The course will consider the origins of modern concepts of humanity, rights, citizenship, and social responsibility during the enlightenment and trace how they developed over the course of the 19th and 20th centuries. We will study the role of human rights and humanitarianism in the transformative events and processes of modern history, including the rise of nation-states, the trans-Atlantic slave trade and its abolition, imperial expansion and decolonization, the world wars, and twentieth-century genocides. Students will leave the course with an understanding of how human rights and humanitarianism can be applied to their own research interests. 

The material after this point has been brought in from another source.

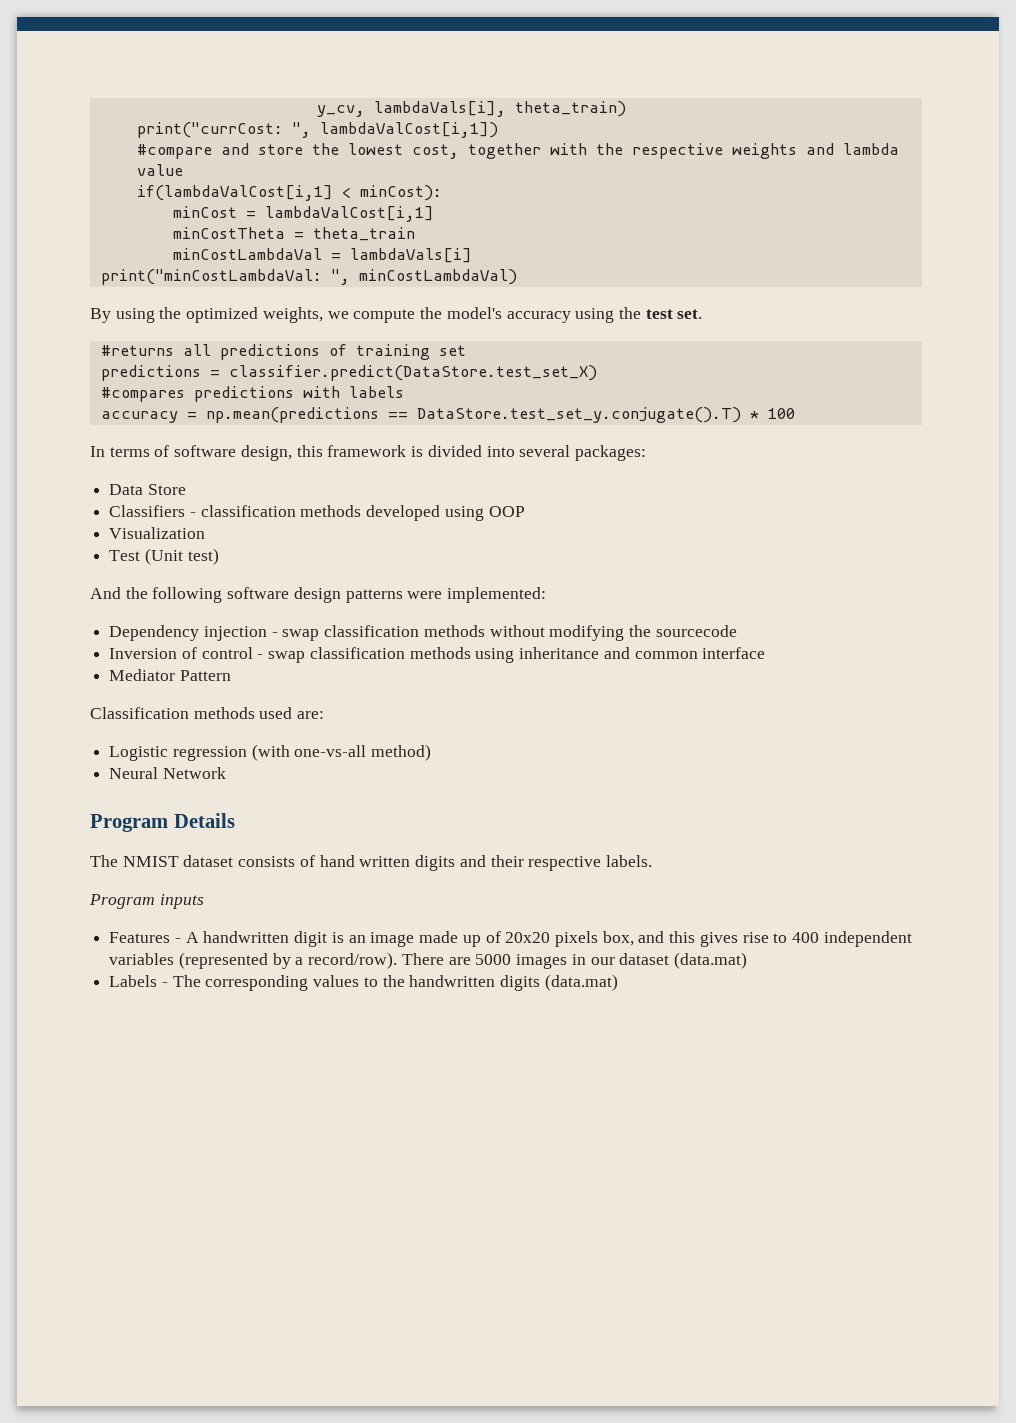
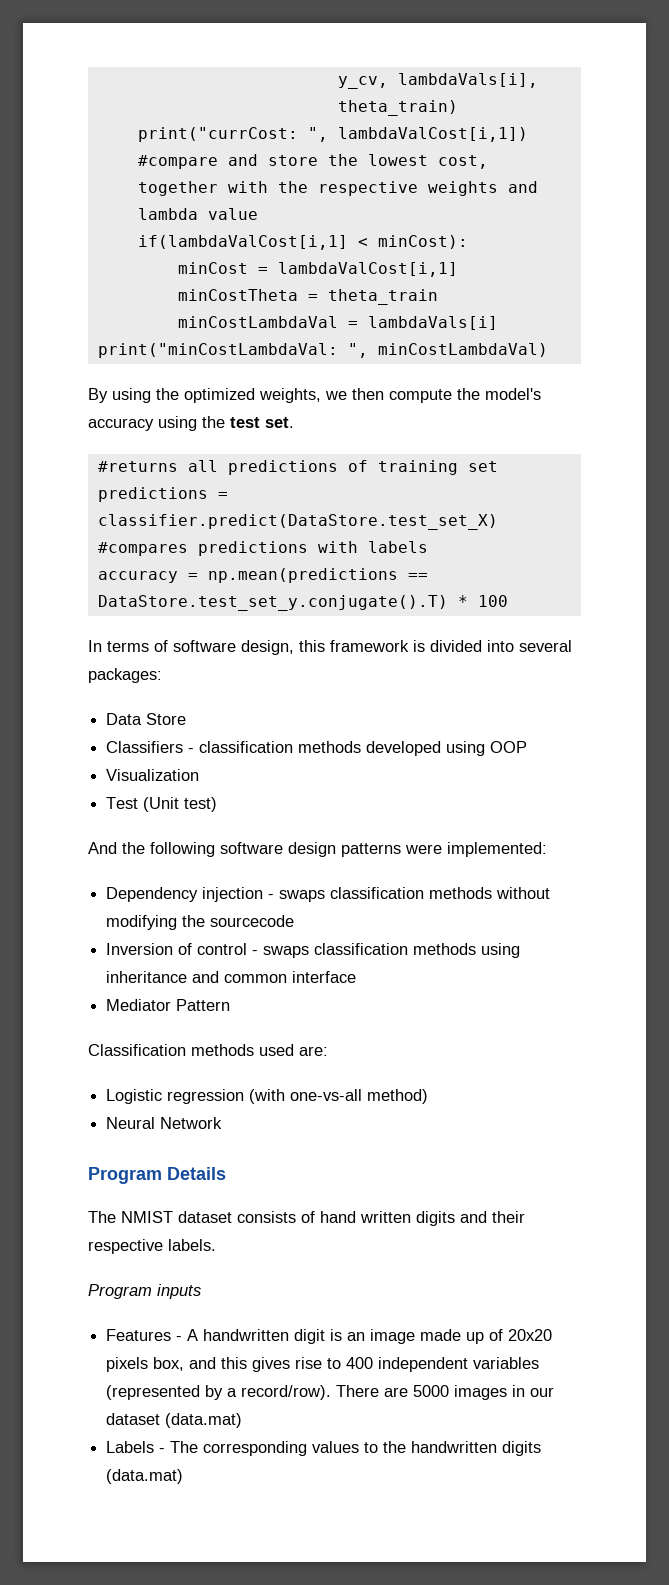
(349, 315) none -> [352,388,384,400] then
[282,629,320,641] swap -> [279,890,326,902] swaps
[268,651,306,663] swap -> [263,946,310,958] swaps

KNOW 40311: The Invention of Hunger

  • Course Level: Graduate
  • Department: Committee on Conceptual and Historical Studies of Science, Critical Race and Ethnic Studies
  • Year: 2019-20
  • Term: Spring
  • Wed 3:00-5:50 PM
  • CHSS 40311, CRES 40311, approved elective for SSAD minor
  • Yan Slobodkin

Hunger is often thought of as an unchanging biological fact, but what it means to be hungry has changed profoundly over the course of the nineteenth and twentieth centuries. From the pleasure of sweets to the trauma of famine, hunger has influenced some of the most important economic, political, and cultural developments of the modern age. Drawing from a variety of scholarly disciplines, as well as primary readings including novels, scientific texts, and journalism, we will explore how experiences and understandings of hunger were intertwined with race, class, and gender, and played a pivotal role in the development of the slave trade, colonialism, and humanitarian ethics. We will situate famines, hunger strikes, eating disorders, and other ways of thinking about food in their historical and cultural contexts. We will end the course by examining how this history has influenced how we understand the culture and economics of food in our own society. For each class period, students will write a 1-2 page reflection on one or several of the week's readings that they will circulate to the entire class at least 24 hours before seminar. There will be a 15-20 page final paper on the theme of hunger, broadly defined. This paper will incorporate outside secondary works related to students' specific research interests.